As one of those people: we don’t do much, if anything at all. I use containers to try things out behind a VPN like Tailscale. I use containers at work to deploy software but there it is put behind some kind of SSO proxy and lots of different rules apply. Even if I deploy something externally facing, 3rd party containers are going to be on a private docker network - much easier setup than dealing with allow/blocklists and/or firewall rules. Of course I need to take care of my code’s security but that is true with or without containers. For the situations where you deploy 3rd party services facing externally there are solutions (like Watchtower) that I can run and be more confident that this update would not ripple through the system with unknown (and sometimes hidden) consequences.

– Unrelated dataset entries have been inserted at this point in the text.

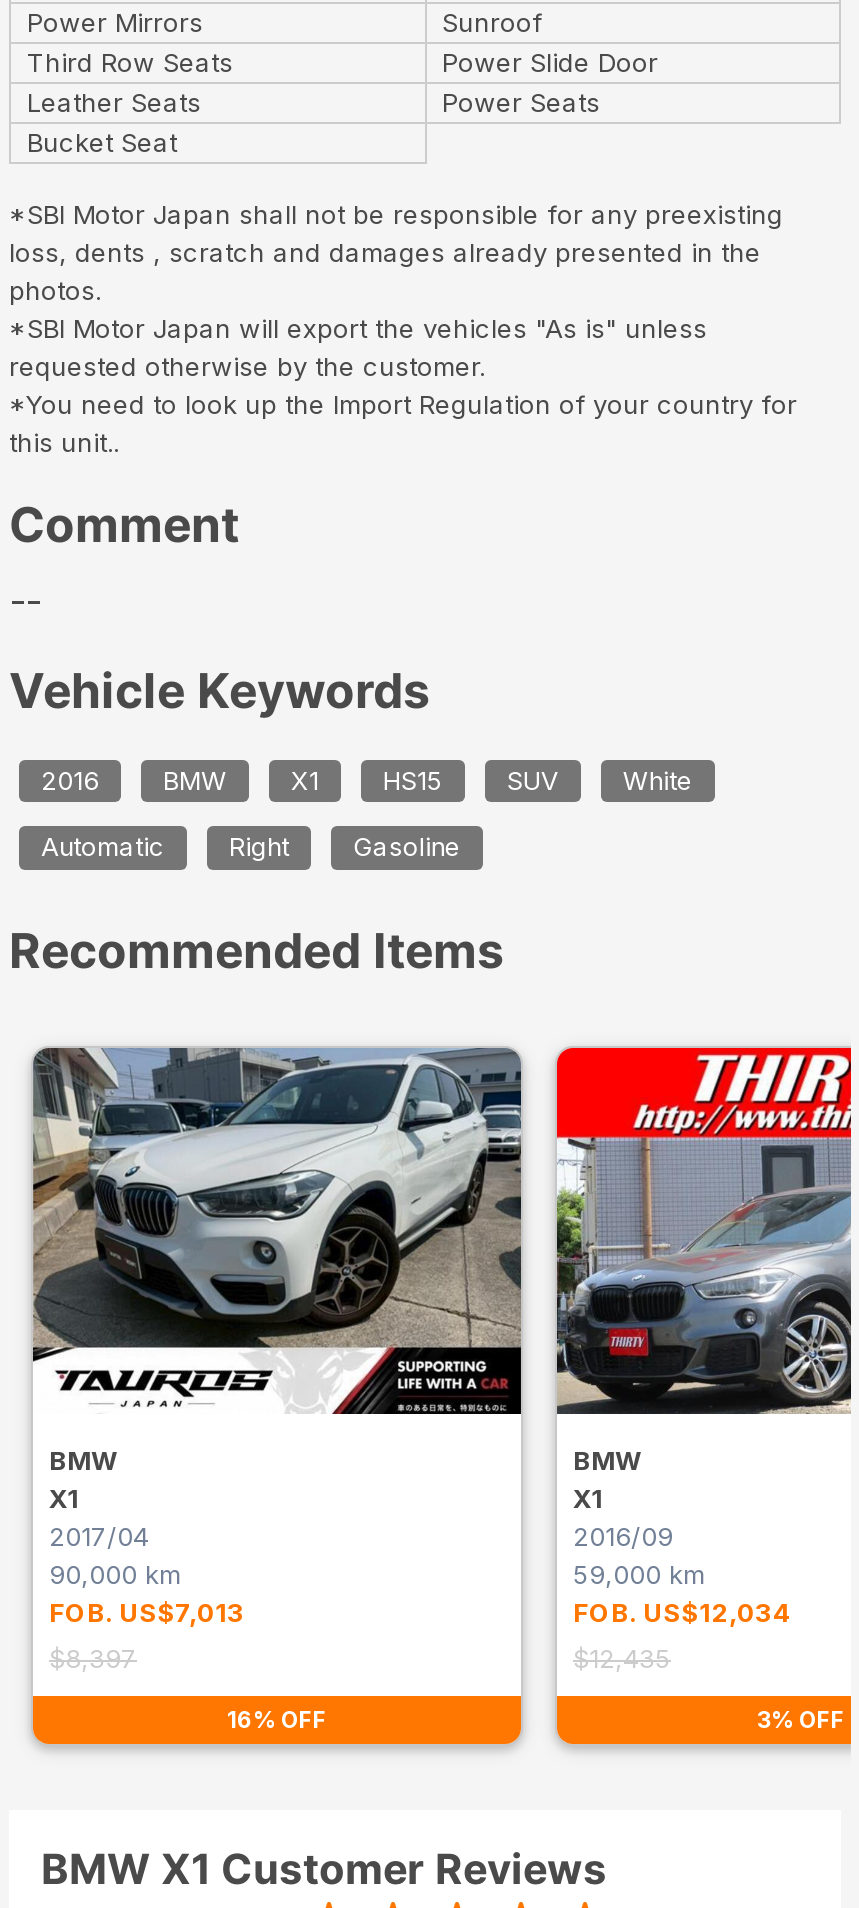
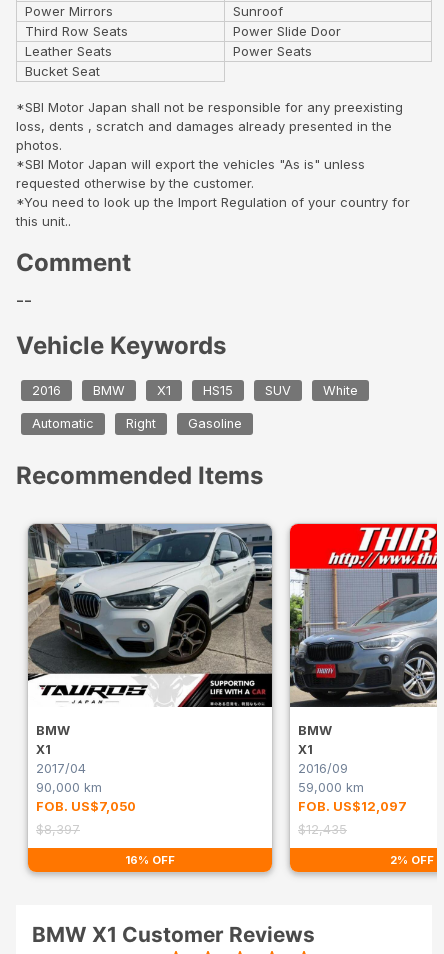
- FOB. US$7,013
+ FOB. US$7,050

- FOB. US$12,034
+ FOB. US$12,097

- 3% OFF
+ 2% OFF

You can use tools like Snyk to scan images for vulnerabilities (even the Docker(tm) cli tool has one now), you can do things like failing your CI pipeline if there are critica vulnerabilities.
You can also use Dependabot (and others) to update your images on a cronjob-like schedule.
> Whats the alternative to running a big project like say Sourcegraph through a docker compose instance? You have to get set up ~10 services yourself including Redis, Postgres, some logging thing blah blah. I do not believe this is ever easier than `docker compose up -d`.
Even with Docker, it's not as easy as `docker compose up -d`.
You need to setup backups too. How do you backup all these containers? Do they even support it? Meanwhile I already have Postgres and Redis tuned, running, and backuped. I'd even have a warm Postgres replica if I could figure how to make that work.
Then you need to monitor them for security updates. How are you notified your Sourcegraph container and its dependencies' containers need to be updated and restarted? If they used system packages, I'd already have this solved with Munin's APT plugin and/or Debian's unattended-upgrades. So you need to install Watchtower or equivalent. Which can't tell the difference between a security update and other updates, so you might have your software updated with breaking changes at any point.
Alternatively, you can locate and subscribe to the RSS feed for the repository of every Dockerfile involved (or use one of these third-party services providing RSS feeds for Dockerhub) and hope they contain a changelog. If I installed from Debian I wouldn't need that because I'm already subscribed to debian-security-announce@lists.debian.org
Long lived data is stored as a volume which is just a directory on the host. You just backup the directory like you would any other.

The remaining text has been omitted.